Kisahnya dibuka saat protagonis tanpa nama kita (Teeradon Supapunpinyo) terbangun di kamar mayat dalam tubuh remaja bernama Min yang baru saja meninggal bunuh diri. Di tengah kebingungan tersebut, ia bertemu sosok misterius yang mengaku sebagai penjaganya. Pertemuan keduanya dibungkus oleh momen melawan gravitasi yang akan kita lihat beberapa kali lagi, sebagai bentuk unjuk gigi kualitas efek visual filmnya dan kepiawaian sutradara Parkpoom Wongpoom (Shutter, Alone, 4bia) menangani adegan bergaya.

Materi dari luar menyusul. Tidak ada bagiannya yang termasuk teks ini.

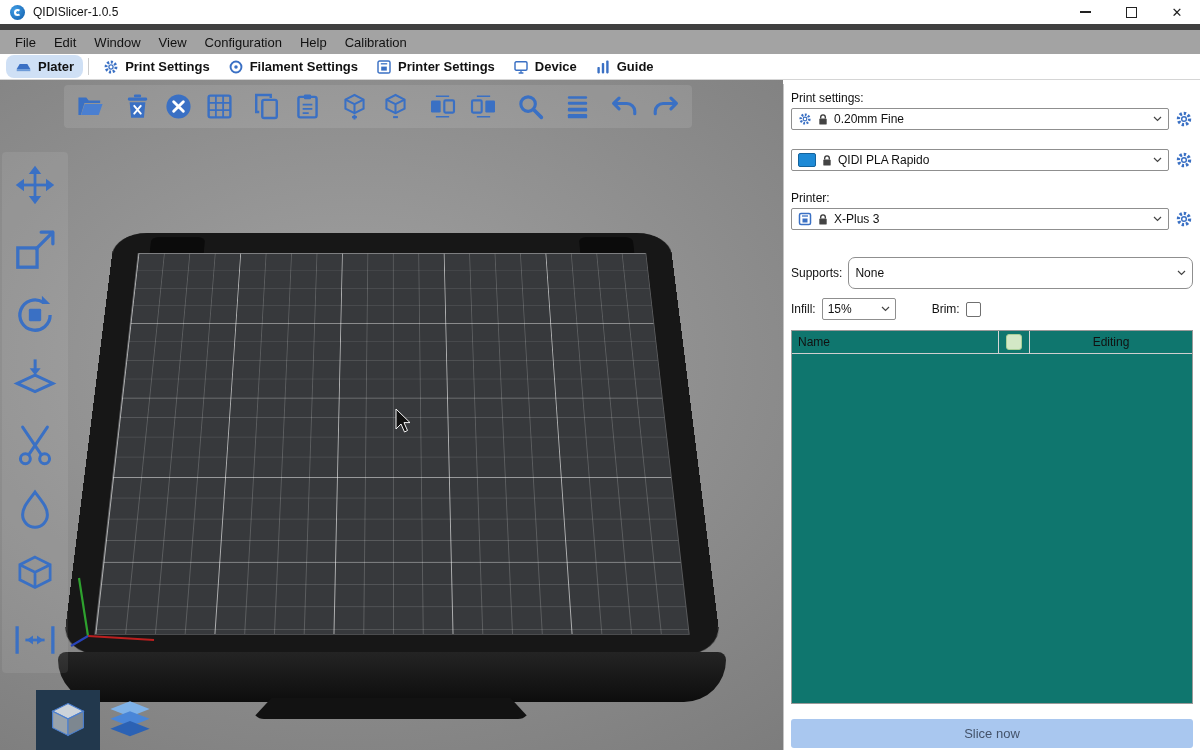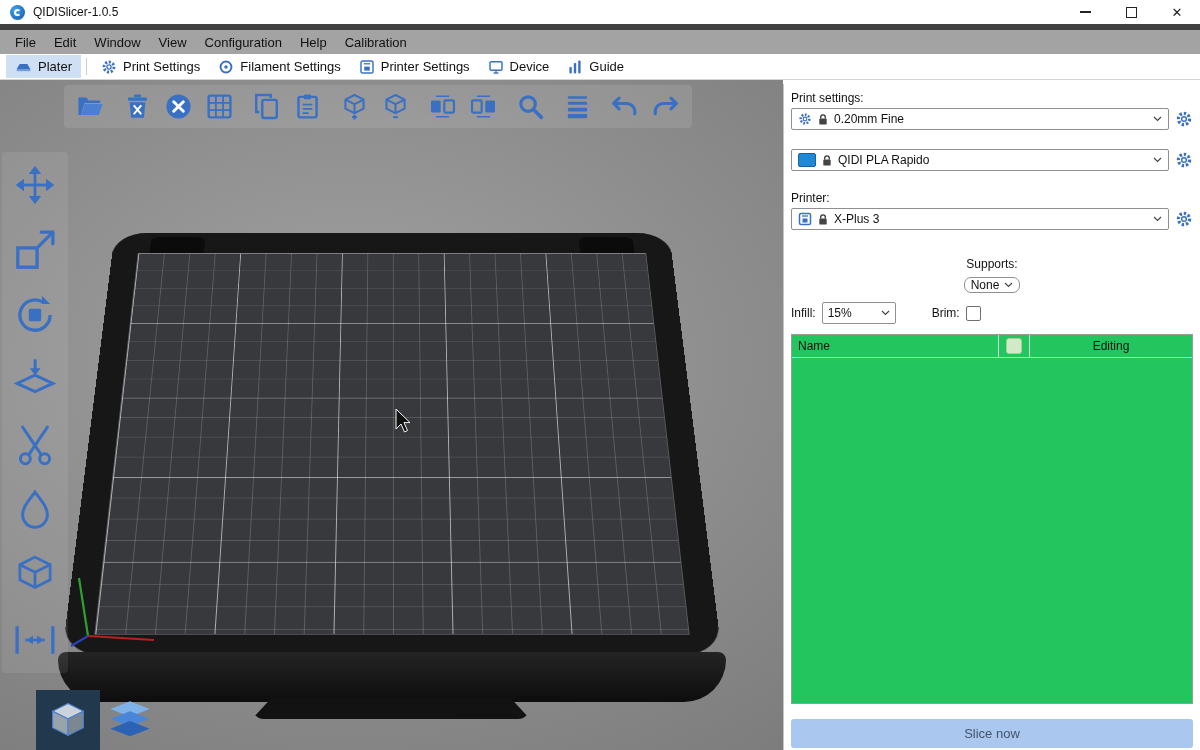--- a/index.html
+++ b/index.html
@@ -22,7 +22,7 @@
 
   
   .tabbar{height:26px;display:flex;align-items:center;background:#fff;border-bottom:1px solid #d5d5d5;box-sizing:border-box;padding:0 6px;}
-  .tab{display:flex;align-items:center;gap:6px;padding:3px 9px;border-radius:0;font-size:13px;color:#111;}
+  .tab{display:flex;align-items:center;gap:6px;padding:3px 9px;border-radius:8px;font-size:13px;color:#111;font-weight:bold;}
   .tab.selected{background:#cfe0f5;}
   .tab svg{display:block;}
   .tab-sep{width:1px;height:17px;background:#cccccc;margin:0 5px;}

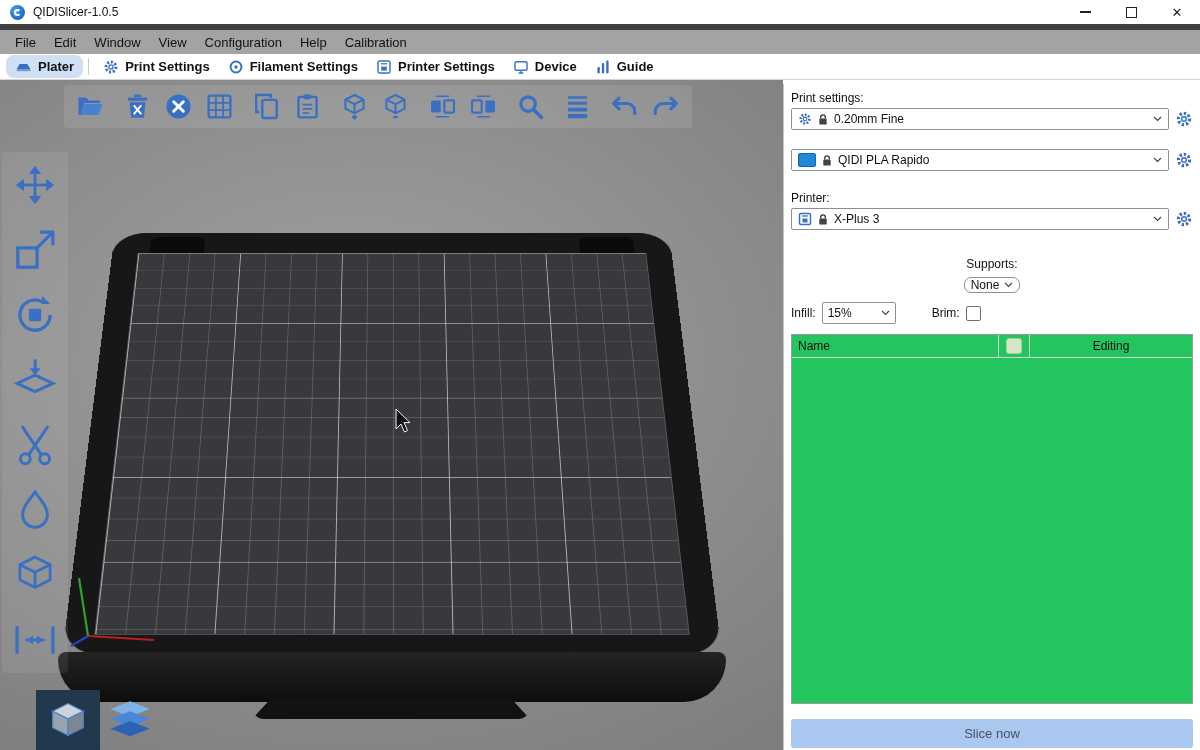--- a/index.html
+++ b/index.html
@@ -85,7 +85,7 @@
   .chev{margin-left:auto;display:flex;}
   .gear-btn{width:18px;height:18px;display:flex;}
   .swatch{width:16px;height:12px;border-radius:2px;background:#1e8ad6;border:1px solid #14639c;flex:none;}
-  .inline-row{display:flex;align-items:center;gap:6px;margin:8px 0 2px;flex-direction:column;}
+  .inline-row{display:flex;align-items:center;gap:6px;margin:8px 0 2px;}
   .inline-row .combo{height:32px;border-radius:7px;}
   .infill-row{display:flex;align-items:center;gap:6px;margin:7px 0 6px;}
   .combo-small{width:74px;flex:none;display:flex;align-items:center;height:22px;border:1px solid #8f8f8f;border-radius:2px;background:#fff;padding:0 5px;box-sizing:border-box;}

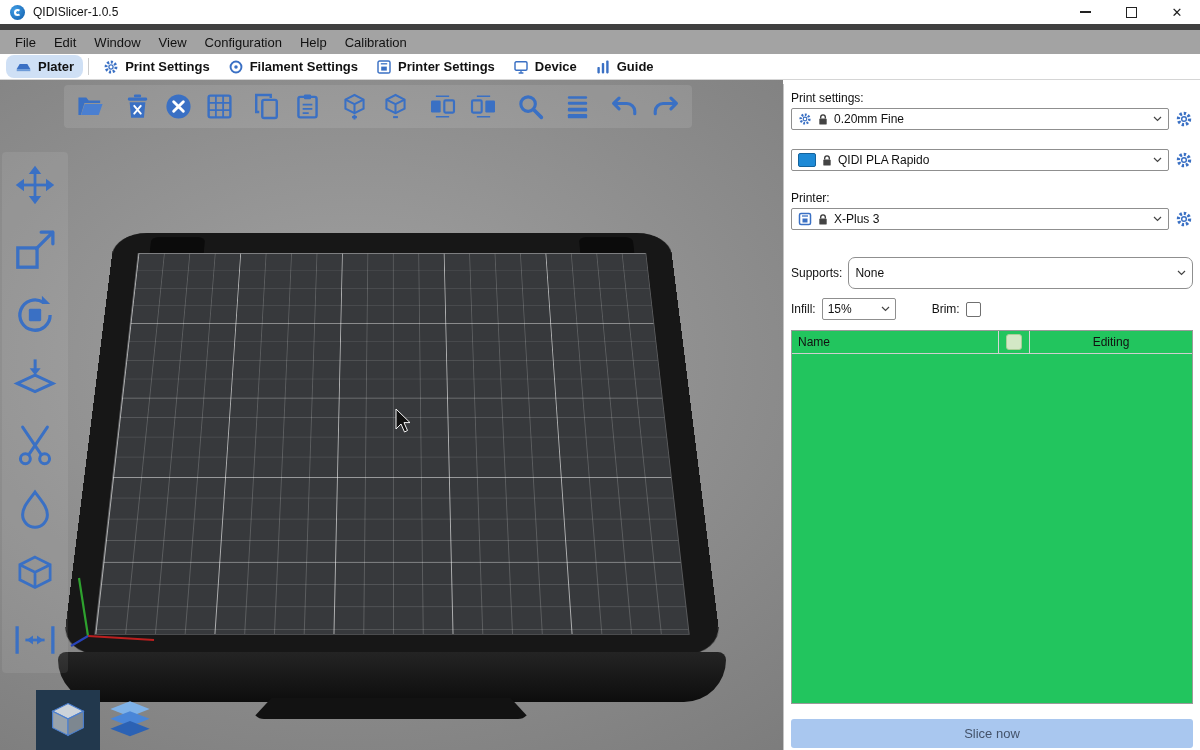--- a/index.html
+++ b/index.html
@@ -92,7 +92,7 @@
   .brim-label{margin-left:30px;}
   .checkbox{width:13px;height:13px;border:1px solid #707070;border-radius:2px;background:#fff;}
 
-  .obj-list{flex:1;border:1px solid #9a9a9a;margin-top:4px;margin-bottom:15px;display:flex;flex-direction:column;background:#22c55e;}
+  .obj-list{flex:1;border:1px solid #9a9a9a;margin-top:4px;margin-bottom:15px;display:flex;flex-direction:column;background:#0f766e;}
   .list-header{display:flex;height:22px;border-bottom:1px solid #cfcfcf;align-items:stretch;}
   .col-name{width:200px;display:flex;align-items:center;padding-left:6px;border-right:1px solid #d6d6d6;}
   .col-mid{width:30px;display:flex;align-items:center;justify-content:center;border-right:1px solid #d6d6d6;}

Sang penjaga—yang nantinya muncul dalam wujud berbeda-beda termasuk cameo Laila Boonyasak sebagai suster nakal—memberi protagonis kita tugas untuk mencari alasan Min bunuh diri. Dia diberi waktu 100 hari. Jika berhasil, ia mendapat kesempatan kedua untuk hidup, namun bila gagal, ia bakal tewas secara permanen dan kehilangan kesempatan reinkarnasi. Investigasi “Min palsu”, yang dibalut tempo lampat sehingga durasi Homestay membengkak sampai 131 menit—membawa beberapa pemahaman. Min adalah remaja tertutup, hidup di bawah tekanan, selalu menyendiri dan berdiam diri.

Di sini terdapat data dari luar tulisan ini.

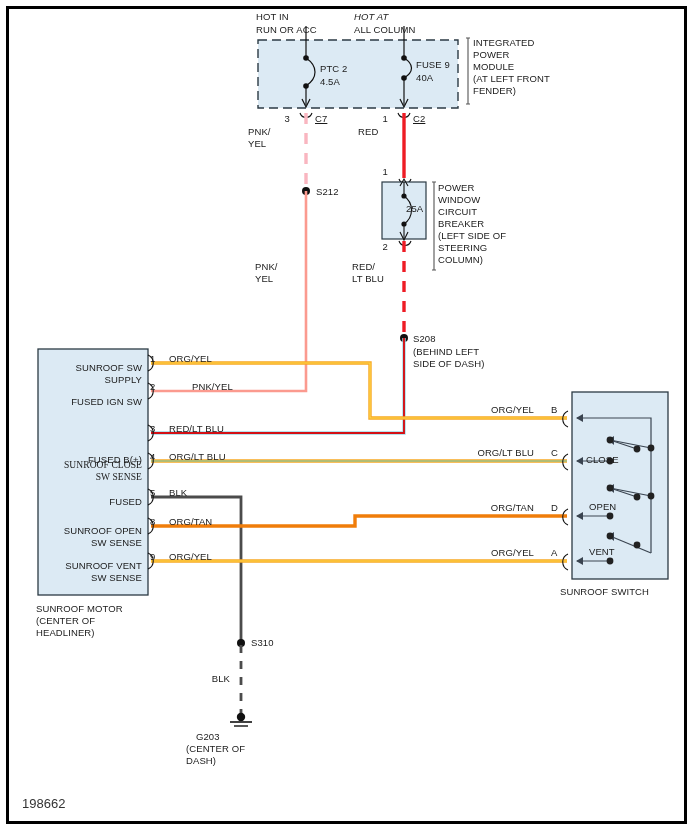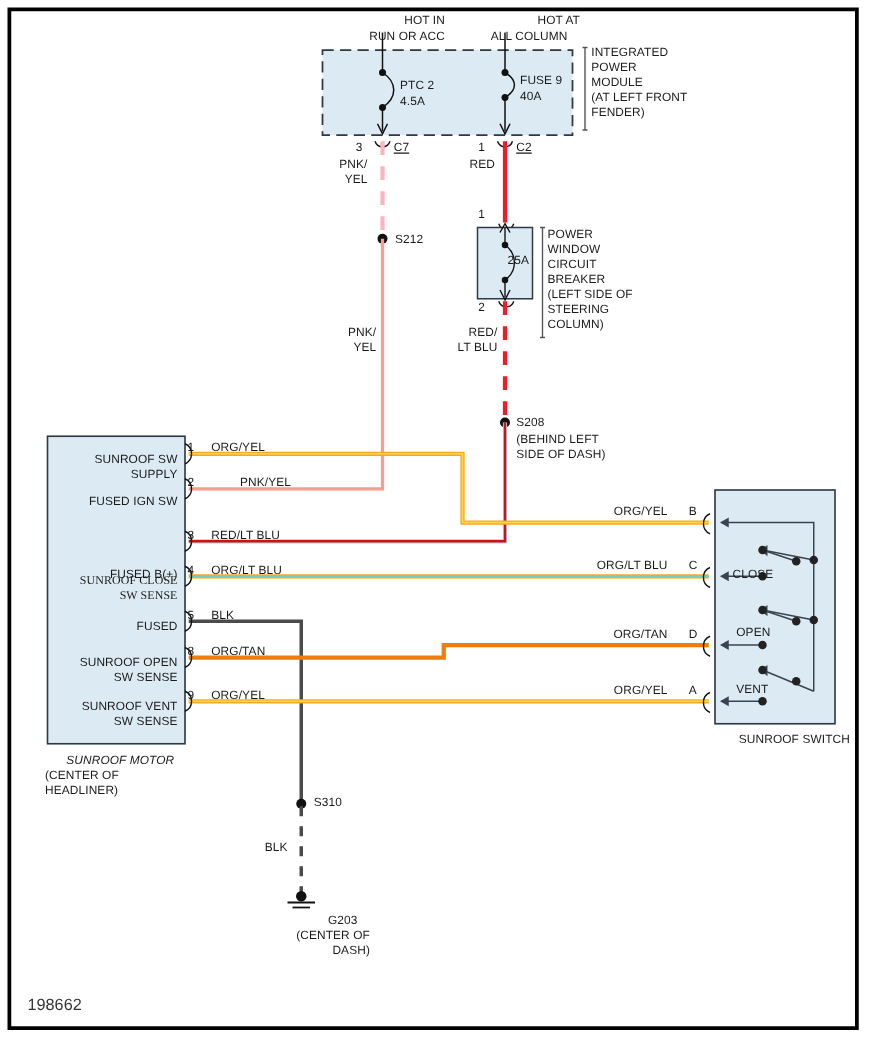--- a/index.html
+++ b/index.html
@@ -17,7 +17,7 @@
     position:absolute;font-size:9.5px;color:#1a1a1a;line-height:11.5px;
     white-space:pre;letter-spacing:.1px;
   }
-  .lbl.c{text-align:right;}
+  .lbl.c{text-align:left;}
   .lbl.r{text-align:right;}
   .u{text-decoration:underline;}
   .idnum{position:absolute;left:22px;top:796px;font-size:13px;color:#333;}

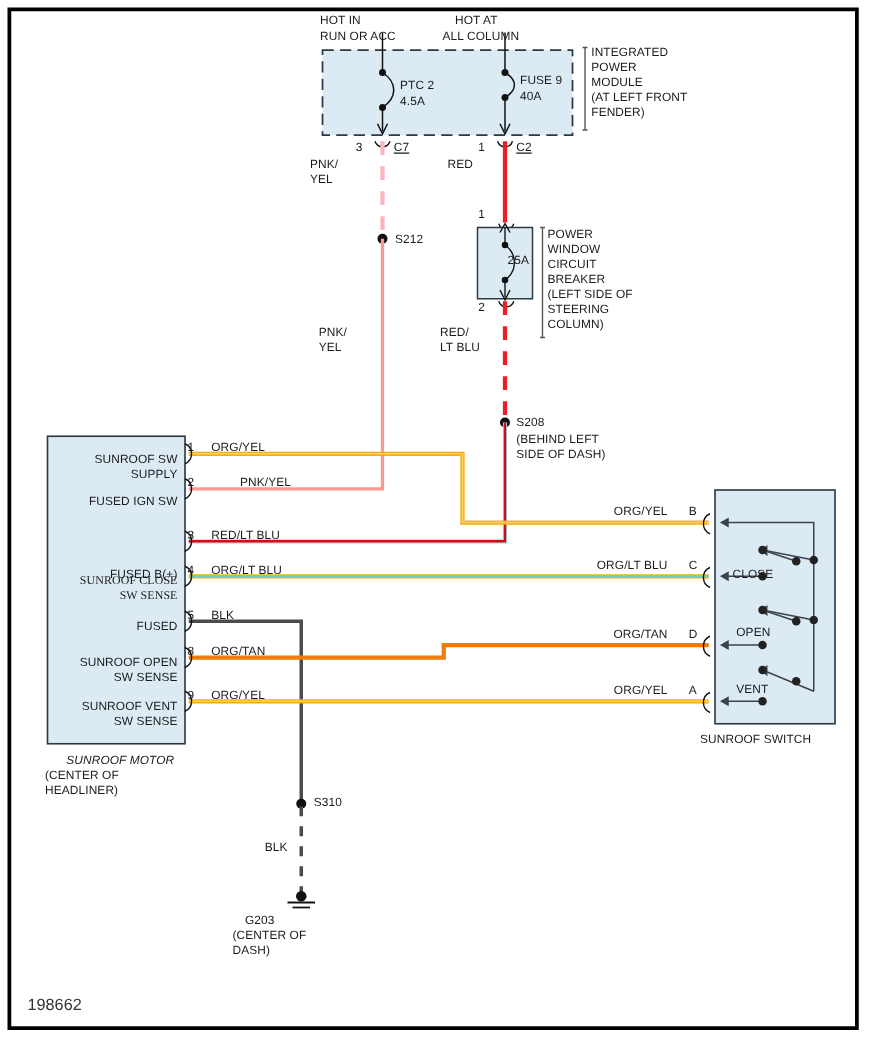--- a/index.html
+++ b/index.html
@@ -190,7 +190,7 @@
 
 <div class="lbl c" style="left:256px;top:11px;width:100px;">HOT IN</div>
 <div class="lbl c" style="left:256px;top:24px;width:100px;">RUN OR ACC</div>
-<div class="lbl c" style="left:364px;top:11px;width:100px;">HOT AT</div>
+<div class="lbl c" style="left:354px;top:11px;width:100px;font-style:italic;">HOT AT</div>
 <div class="lbl c" style="left:354px;top:24px;width:100px;">ALL COLUMN</div>
 
 <div class="lbl" style="left:320px;top:63px;">PTC 2</div>

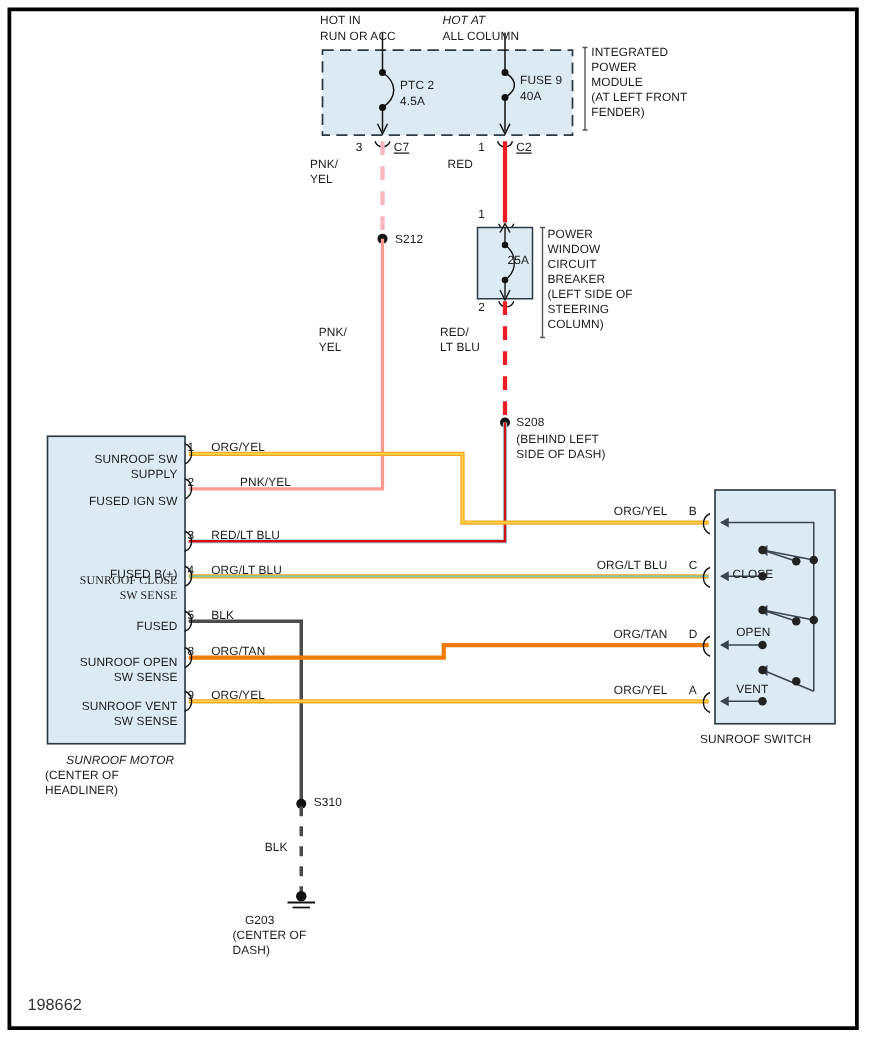--- a/index.html
+++ b/index.html
@@ -267,7 +267,7 @@
 <div class="lbl" style="left:150px;top:551px;">9</div>
 <div class="lbl" style="left:169px;top:551px;">ORG/YEL</div>
 
-<div class="lbl" style="left:53px;top:603px;font-style:italic;">SUNROOF MOTOR</div>
+<div class="lbl" style="left:36px;top:603px;">SUNROOF MOTOR</div>
 <div class="lbl" style="left:36px;top:615px;">(CENTER OF</div>
 <div class="lbl" style="left:36px;top:627px;">HEADLINER)</div>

Keluarga Min pun jauh dari harmonis. Ayahnya (Roj Kwantham) berhenti mengajar untuk menjalankan bisnis MLM menjual suplemen, Ibunya (Suquan Bulakul) tinggal di kota lain karena tuntutan pekerjaan, sementara sang kakak, Menn (Natthasit Kotimanuswanich), tampak begitu membencinya. Asumsi pun timbul, bahwa Min memilih mengakhiri hidupnya karena tidak tahan menghadapi kondisi keluarganya.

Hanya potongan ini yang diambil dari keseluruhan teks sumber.